WORK TO COMPLETE:
The entries below are to be restated exactly, and their images are to be omitted.

INPUT DATA:
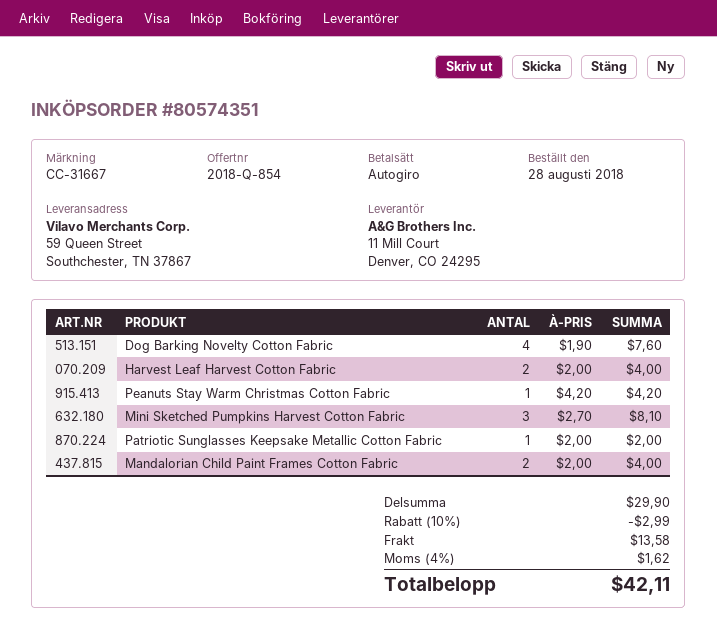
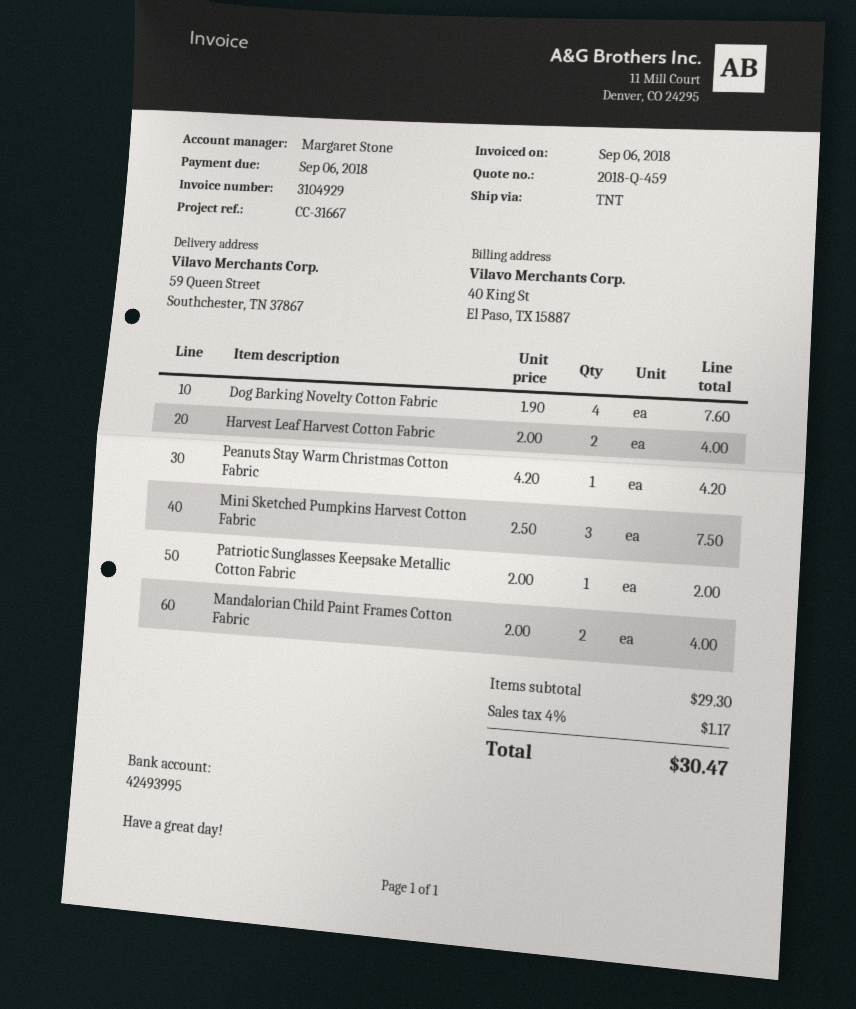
quote number: 2018-Q-854 -> 2018-Q-459
Mini Sketched Pumpkins Harvest Cotton Fabric: 3 x 2.70 = 8.10 -> 3 x 2.50 = 7.50
subtotal: 29.90 -> 29.30
discount: 10% = 2.99 -> none
shipping: 13.58 -> none
tax: 4% = 1.62 -> 4% = 1.17
total: 42.11 -> 30.47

TASK SOLUTION:
quote number: 2018-Q-854 -> 2018-Q-459
Mini Sketched Pumpkins Harvest Cotton Fabric: 3 x 2.70 = 8.10 -> 3 x 2.50 = 7.50
subtotal: 29.90 -> 29.30
discount: 10% = 2.99 -> none
shipping: 13.58 -> none
tax: 4% = 1.62 -> 4% = 1.17
total: 42.11 -> 30.47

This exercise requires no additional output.